The ultimate aim of a test to determine the need for anthelmintic treatment is to estimate the total worm count of H. contortus present in the abomasum of sheep. This is most commonly done using FWEC, but as noted, FWEC may be underestimating the worm burden, given that nematodes may be present for up to seven days without producing eggs (39, 40). Furthermore, methods involving the assessment of anaemia may be affected by the experience of operators (23, 24). Given that there are currently no tests available to directly measure sheep blood content in faeces, it is particularly challenging to determine reference values for the validation of a prediction model, in our case, the validation of a calibration model based on blood content of the faeces. For these reasons, the calibration models used here to predict Hb in faeces were based on faecal samples spiked with known concentrations of sheep blood.

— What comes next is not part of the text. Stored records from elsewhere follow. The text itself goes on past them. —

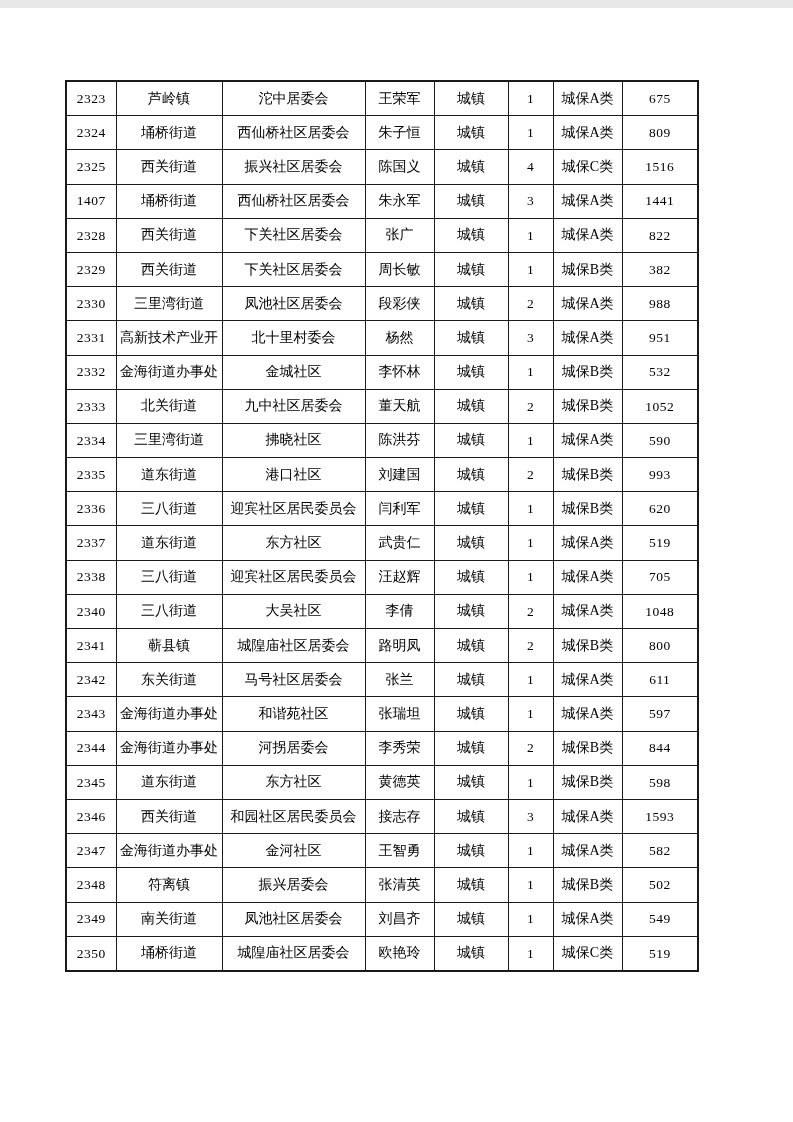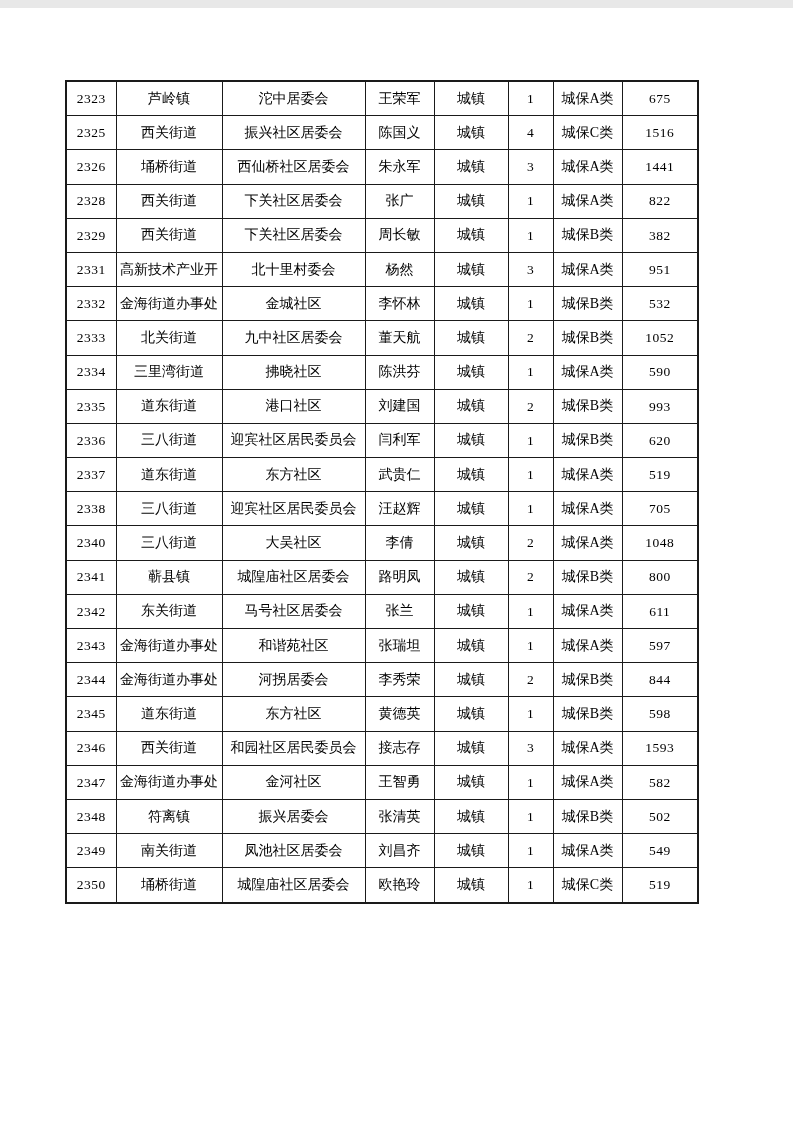"2324" tr { html: none -> <tr> <td>2324</td> <td>埇桥街道</td> <td>西仙桥社区居委会</td> <td>朱子恒</td> <td>城镇</td> <td>1</td> <td>城保A类</td> <td>809</td> </tr> }
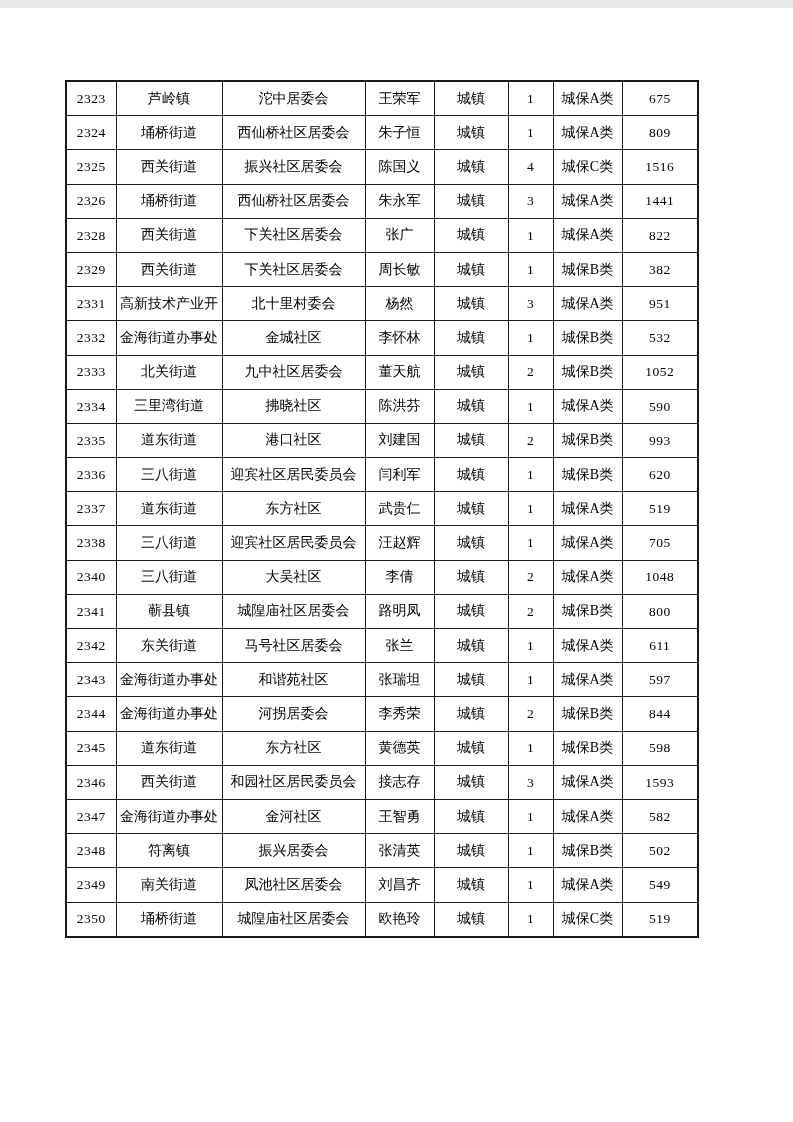"2326" td.num { text: 2326 -> 1407 }
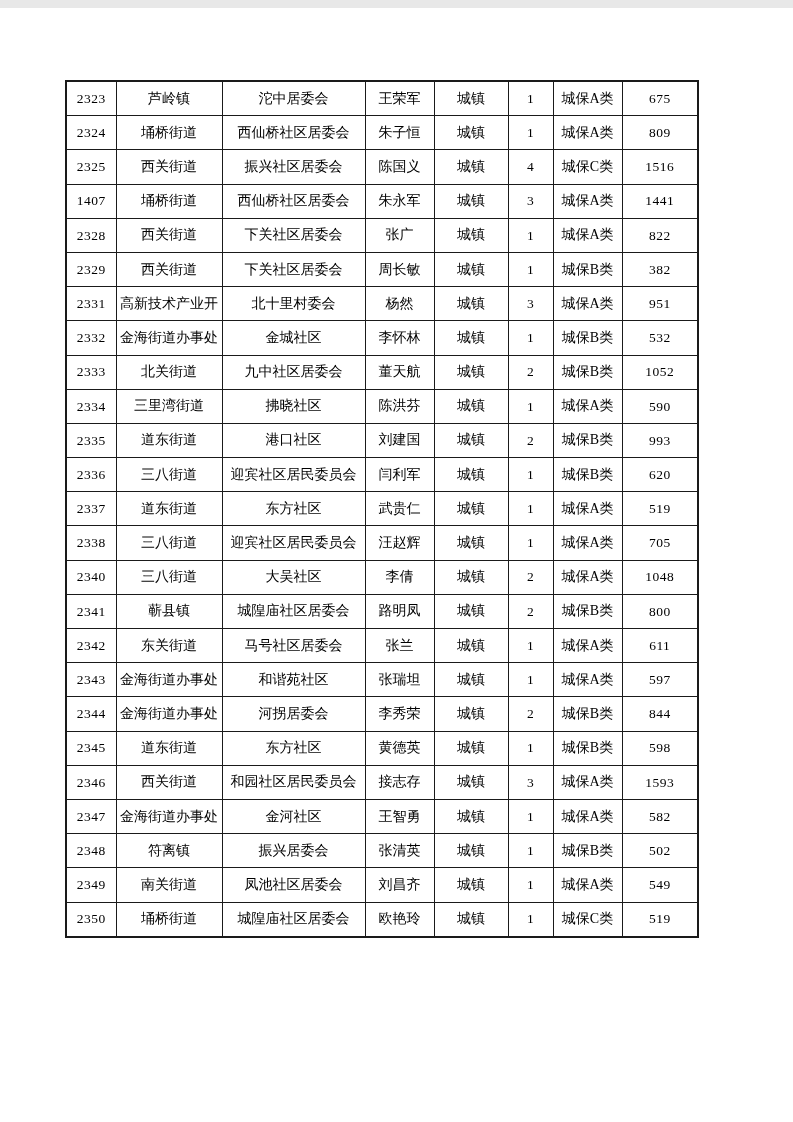"2330" tr { html: none -> <tr> <td>2330</td> <td>三里湾街道</td> <td>凤池社区居委会</td> <td>段彩侠</td> <td>城镇</td> <td>2</td> <td>城保A类</td> <td>988</td> </tr> }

We previously reported the potential of vis-NIR spectroscopy in detecting blood in sheep faeces, as an indicator of H. contortus infection (41). We developed calibration models within the wavelength region of 400–600 nm to measure blood in faeces collected from a single sheep. In this study, the prediction precision was lowest with the lower Hb concentrations, which was likely due to lack of physical, chemical and environmental variation in the faecal samples in the calibration model. Here we investigated the predictability of calibration models built using faeces collected from various locations free from H. contortus and spiked with known amounts of blood, for the prediction of Hb concentrations in both blood-spiked and naturally infected sheep faeces.